Sultan Mehmood Gujar was a solid supporter of Islamist militants fighting in Pakistan, Afghanistan and India and even donated money to them, until he attended an innovative 40-day lecture series by a moderate cleric aimed at countering violent extremism.
The course, given to the public at an Islamic school in a hotbed of militancy in Pakistan, had a profound effect on the 46-year-old property dealer, convincing him the militants were wrong to say they were waging holy war, or jihad, justified by the Koran, the religion’s holy book.
“I was shocked to discover that what the militants were doing was against Islam,” said Gujar, sitting on the floor at the madrasa in Okara city where the lectures were delivered. “Now I call them terrorists, not jihadis.”
Fazal ur Rehman, the cleric who runs the 400-student madrasa, recorded each of the two-hour lectures he and others gave this past summer and would like to distribute the DVDs to reach a wider audience, but he lacks the money.
Washington has created a new unit in Pakistan that aims to leverage such grassroots efforts by working with local moderates to counter violent extremism — the first of its kind set up by a US embassy anywhere in the world, according to US officials here. The existence of the unit has never before been reported.
Rehman and other clerics attempting to challenge extremism in Pakistan recently met with US Ambassador Cameron Munter in Islamabad, though the 50-year-old Rehman says he has not yet received support from the US.

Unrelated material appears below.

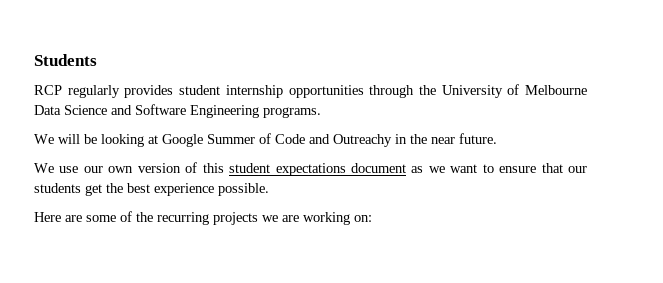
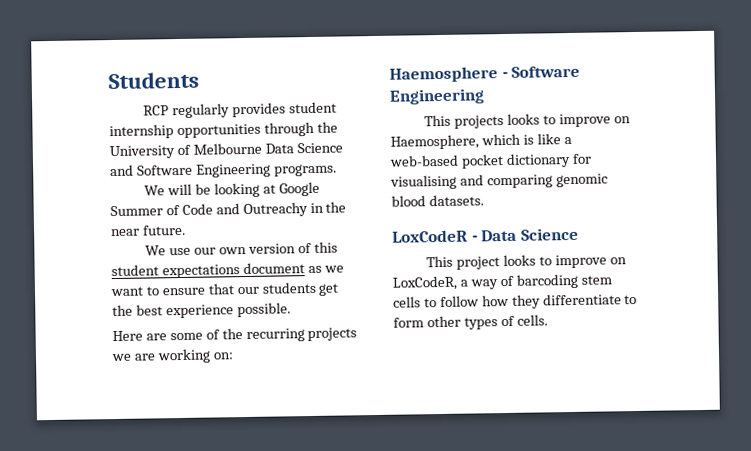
(372, 218) none -> [389,65,581,83] [389,88,485,105] [424,113,631,129] [390,133,572,150] [389,153,592,169] [390,173,608,190] [391,194,484,207] [392,227,579,243] [426,254,627,270] [392,273,612,291] [393,293,638,309] [393,314,548,330] // Haemosphere - Software Engineering // This projects looks to improve on Haemosphere, which is like a web-based pocket dictionary for visualising and comparing genomic blood datasets. // LoxCodeR - Data Science // This project looks to improve on LoxCodeR, a way of barcoding stem cells to follow how they differentiate to form other types of cells.

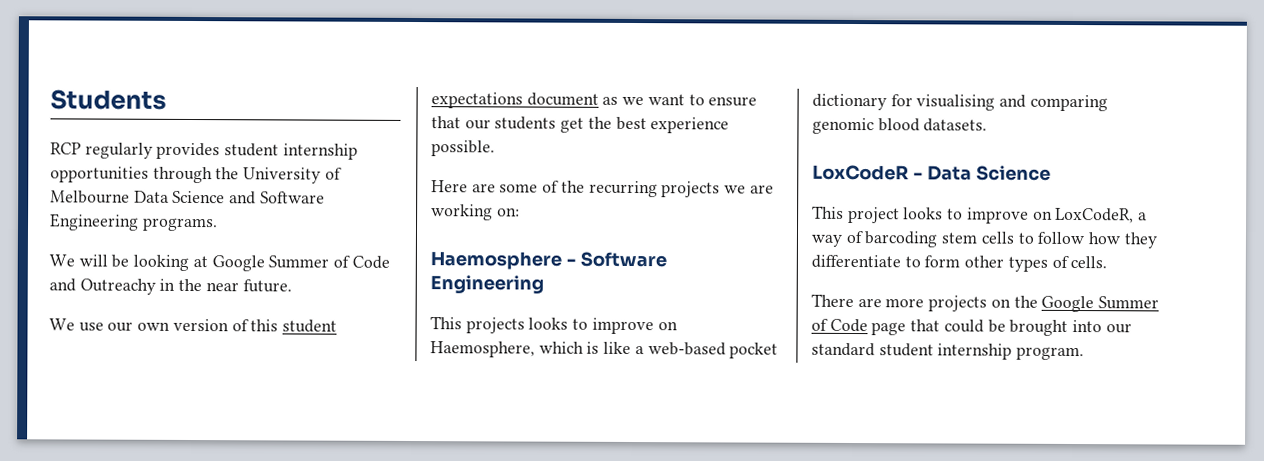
(548, 320) none -> [811,293,1160,313] [811,318,1132,336] [811,342,1085,361] // There are more projects on the Google Summer of Code page that could be brought into our standard student internship program.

The US chose Pakistan as the site for its new venture because it is home to a vast network of Islamist militants who have been fighting US-led troops in neighboring Afghanistan for more than a decade and have even organized attacks on American soil.
The three-person unit in the US embassy’s public affairs section was established in July. It plans to work with local partners, including moderate religious leaders, to project their counter-extremist messages and push back against the militants’ extensive propaganda machine, US officials said.
It will use TV shows, documentaries, radio programs and posters. It also intends to ramp up exchange programs for religious leaders and public outreach to conservative Muslims who previously had little contact with US officials.
“There are a lot of courageous voices speaking out against extremism here in Pakistan,” said Tom Miller, head of public affairs at the US embassy. “Our job is to find out how we can amplify those narratives.”
The unit is just now ramping up operations, officials said. It was funded with an initial budget of US$5 million that officials hope will grow. Officials declined to provide details on specific programs they are funding or plan to fund, for fear that publicly acknowledging US involvement would discredit their partners.
That’s a major worry in this country where anti-US sentiment is rampant. Any cleric known to be taking US help is likely to be shunned by many. There are other challenges as well. Many among clerics and the public who are considered moderates have mixed views — they often oppose the killing of innocent civilians in Pakistan, but support jihad against US forces in Afghanistan or against India. Further complicating the situation is alleged Pakistani government support for some militant groups.